I agree, we are pretty sure Murphy is only 15 months old now. The rescue listed him as 3 based on one vet's guess, but he is very lanky / thin and has NO tartar, literally none, on his teeth. My vet guessed a year. So I spoke with the volunteer who did his intake, and the paperwork from that local vet listed his bday as May 16, 2008! Sometimes, when I get near his nose, I catch a tiny bit of that very distinctive puppy smell (you know that great puppy breath?)--I can't imagine him still having that if he was 3. So I am pretty sure 15 mos. is correct. We are happy about that b/c it means that many more years (God willing) for our boys to grow up with him!

He seems to be getting better about pottying on the leash and we've made it two days w/no accidents (knock on wood!). Hopefully we are all learning to communicate! My "issue du jour" is a tough one b/c he has really attached himself to me. I don't mind for my own sake b/c it's so sweet and endearing, even though he will follow me into the bathroom, LOL! But he will try to nudge in between me and the boys, or paw at me when I try to hold the cats. He also cries at the door if I go outside, even if all the rest of the family is at home. Would it be better for him, mentally, to diversify somewhat? (Like, have him spend more time with my husband, etc.) I understand that he's been through a lot, and I don't mind loving on him all the time. I just want him to be balanced and happy, and not have every time I go to work (even though it's part time) be painful.

I am wanting to volunteer for our rescue group now...what an amazing job they do! All of you rescue volunteers, foster parents, etc....thank you.


----------



## Karen519 (Aug 21, 2006)

*Murphy*

MURPHY sure does love you and I think it's a good thing!

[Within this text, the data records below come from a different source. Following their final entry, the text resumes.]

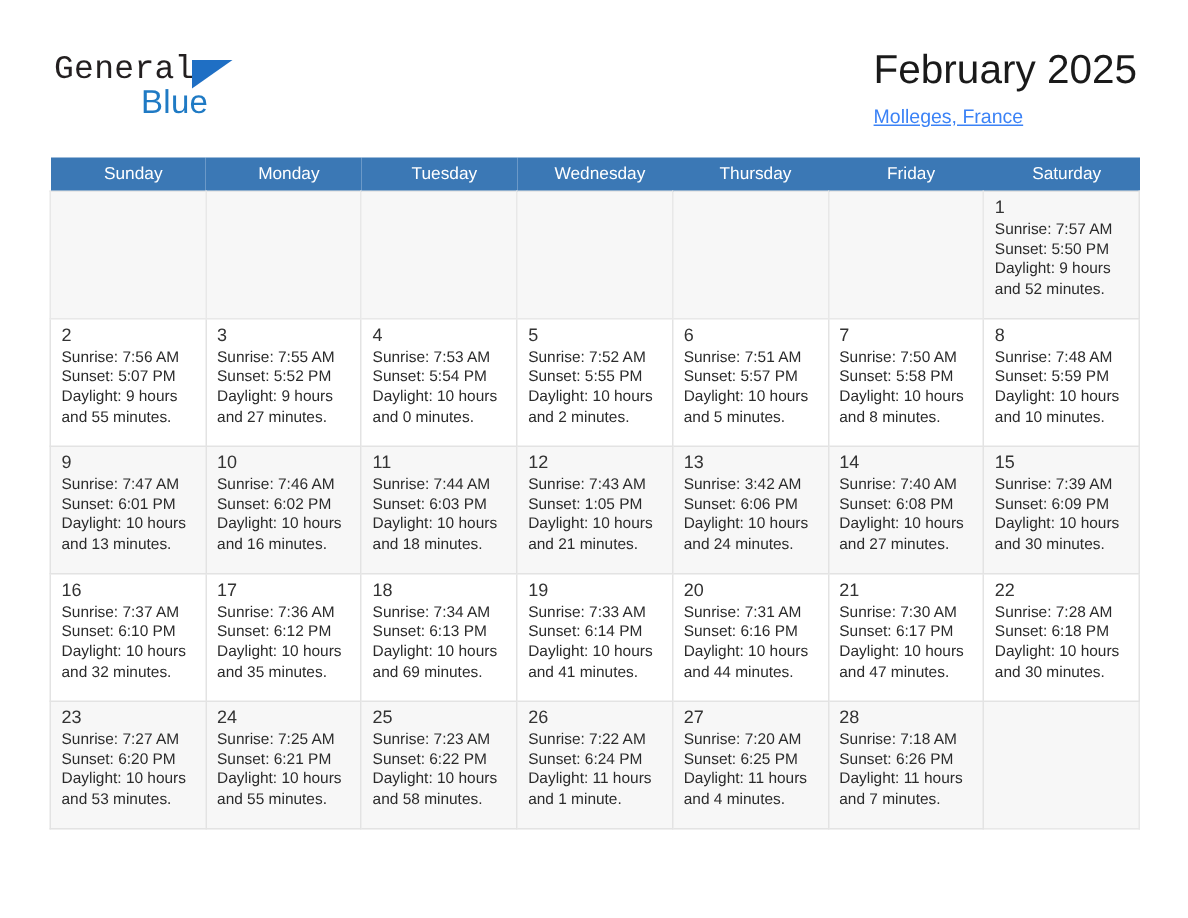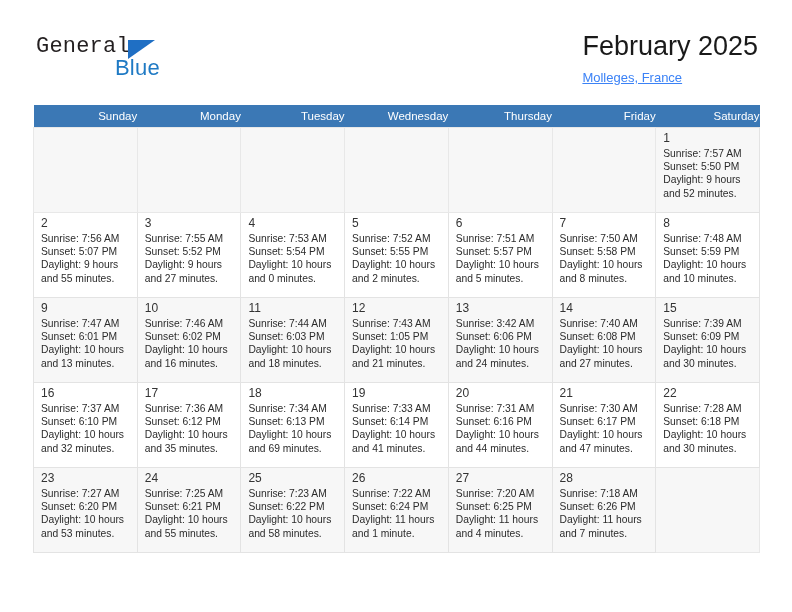--- a/index.html
+++ b/index.html
@@ -61,7 +61,6 @@
     font-size: 22px;
     color: #1f7ac4;
     letter-spacing: .2px;
-    margin-left: 21px;
   }
 
   .title-block {

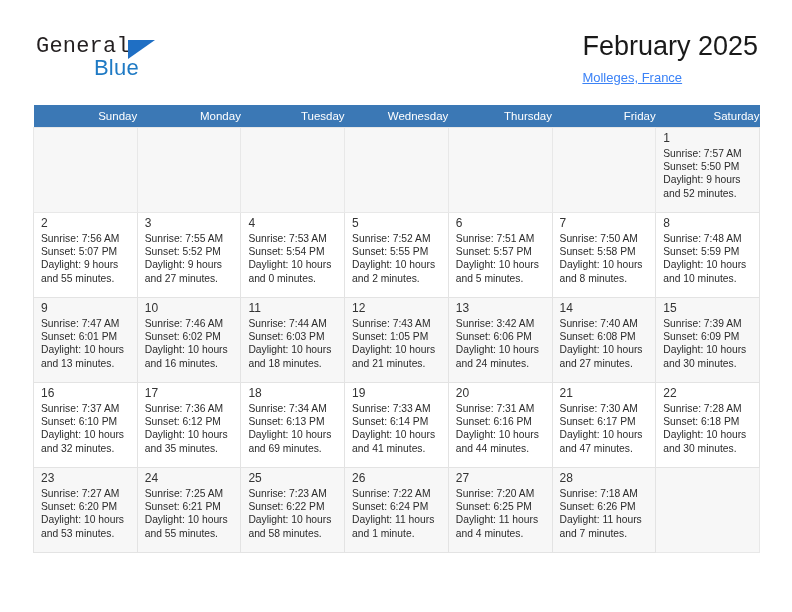--- a/index.html
+++ b/index.html
@@ -98,7 +98,7 @@
     color: #ffffff;
     font-size: 11.5px;
     font-weight: normal;
-    text-align: right;
+    text-align: center;
     padding: 5px 0 5px 7px;
     height: 10px;
     border: none;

Maybe he never had a Mommy before and he needs the attention!!!

You are so lucky-I am JEALOUS!!!!

MURPHY IS JUST A PUPPY. BOTH times we've adopted or rescued a dog it takes time for them to adjust to your home and our pets and us, and vice versa. When you think about it even when you get a dog from a breeder there is always an adjustment on both parts!!


----------



## Mandarama (Jul 5, 2009)

Karen, you are right! He is kind of still a baby! and he does understand when I tell him "NO" to pushing between me and the kids. It's funny b/c when I try to dress my youngest, Murphy gets right in there! I told him, "You are gonna end up wearing Spongebob briefs if you don't move back!"

We just found out that my FIL (who is terrific) is making us a gift of helping put in a fence! That will allow us more freedom to run around with Murphy. Right now I try to jog a little with him but I'm waaaay out of shape, LOL. We take him to a neighbor's house who has a fence and he plays with her dog and runs and runs--now that is a workout for them! But it will be nice for him to have a yard of his own to be off leash in with the boys.

We start Level I Obedience on Aug. 18! I think he will love it. He already tries to figure out what I'm asking him to do...I just need a pro to guide ME.

Our rescue is going to have a reunion picnic in October. I am already so proud to be part of such a great organization!


----------



## Penny & Maggie's Mom (Oct 4, 2007)

THis is just the best kind of post !!! Murphy and your family were just meant to be.


----------



## mm03gn (Sep 24, 2008)

Awwww great update!!  I love how well he seems to be fitting into your family - and how you have seemed to fall in love with him so quickly, despite your apprehensions at the beginning! How do your boys like him? Are they just as in love?? I'd love to see more pictures....


----------



## JWS (Aug 3, 2009)

*Murphy*

We got the "Carlson" pet gate to keep Bentley out of the litter box. I think he would rather eat cat poop than his food!!! We keep the litter box in the laundry room and the gate goes in the doorway. It has a small pet door built in that allows the cat to go in and out and a larger gate that is lockable, allowing you to enter & exit the laundry room. This also keeps Mr. Bentley away from the cat food. I think I got this at Petsmart.


----------



## Mandarama (Jul 5, 2009)

JWS said:


> We got the "Carlson" pet gate to keep Bentley out of the litter box. I think he would rather eat cat poop than his food!!! We keep the litter box in the laundry room and the gate goes in the doorway. It has a small pet door built in that allows the cat to go in and out and a larger gate that is lockable, allowing you to enter & exit the laundry room. This also keeps Mr. Bentley away from the cat food. I think I got this at Petsmart.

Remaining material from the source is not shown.